Post by Admiral » Tue Oct 24, 2017 9:19 am

Pajamas wrote:
Tue Oct 24, 2017 8:58 am
angelescrest wrote:
Mon Oct 23, 2017 9:54 pm
Pajamas wrote:
Mon Oct 23, 2017 4:16 pm
Honestly, if you are talking about high net worth, $12 million no longer qualifies because there are now over 2,000 billionaires. I would think it would take at least $100 million to be considered "quite wealthy" these days. $12 million is just comfortable when a new studio apartment can easily cost over $1 million.
This is a remarkably out of touch.
No, that is reality.
One would have to define "quite wealthy" or "reality" for your comments to really have any objective connection to what people in the real world actually have. These are simply your descriptions or perceptions. If you have a net worth of $2.8 million in the U.S., you have more assets than 96 percent of the population. Forget how much an apartment costs in NYC, that is a small sample size. If you have more than 96%, I submit that makes you "quite wealthy" in this country (not to mention globally.) If all your friends have $100m, then you probably feel destitute. But that's not reality, that's perception.

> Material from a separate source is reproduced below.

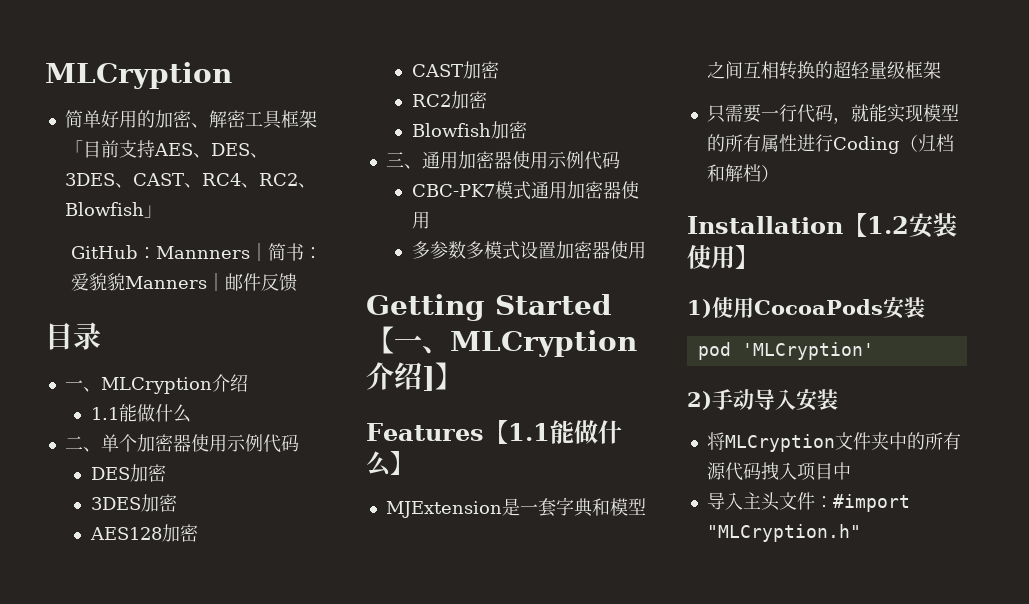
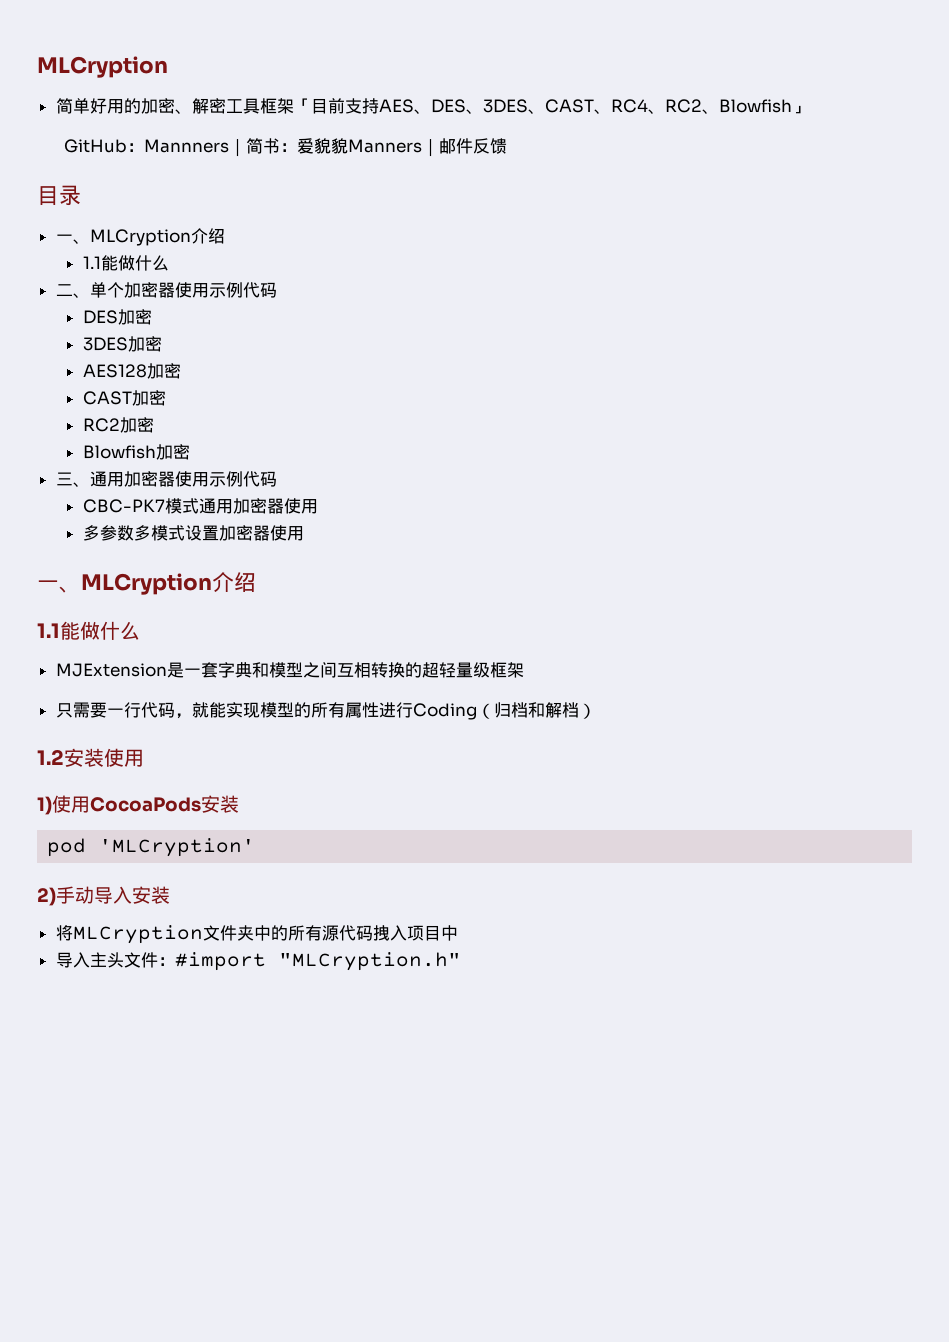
[366,294,612,321] [366,326,637,357] [366,362,463,391] [366,420,622,444] [366,451,414,477] Getting Started【一、MLCryption介绍]】 // Features【1.1能做什么】 -> [37,572,256,595] [37,621,140,640] 一、MLCryption介绍 // 1.1能做什么
[687,213,867,237] Installation【 -> (596, 711) none
[735,245,759,269] 】 -> (144, 758) none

As to the OP's question, I disagree with the premise. One seems more likely to meet with financial success if one A) invests in education, including advanced education; and B) if one has the intellectual flexibility and capacity to continually reinvent oneself and adapt to new opportunities, especially those provided by changing technology and a changing economy. It also helps to be a diligent saver and not a consumerist.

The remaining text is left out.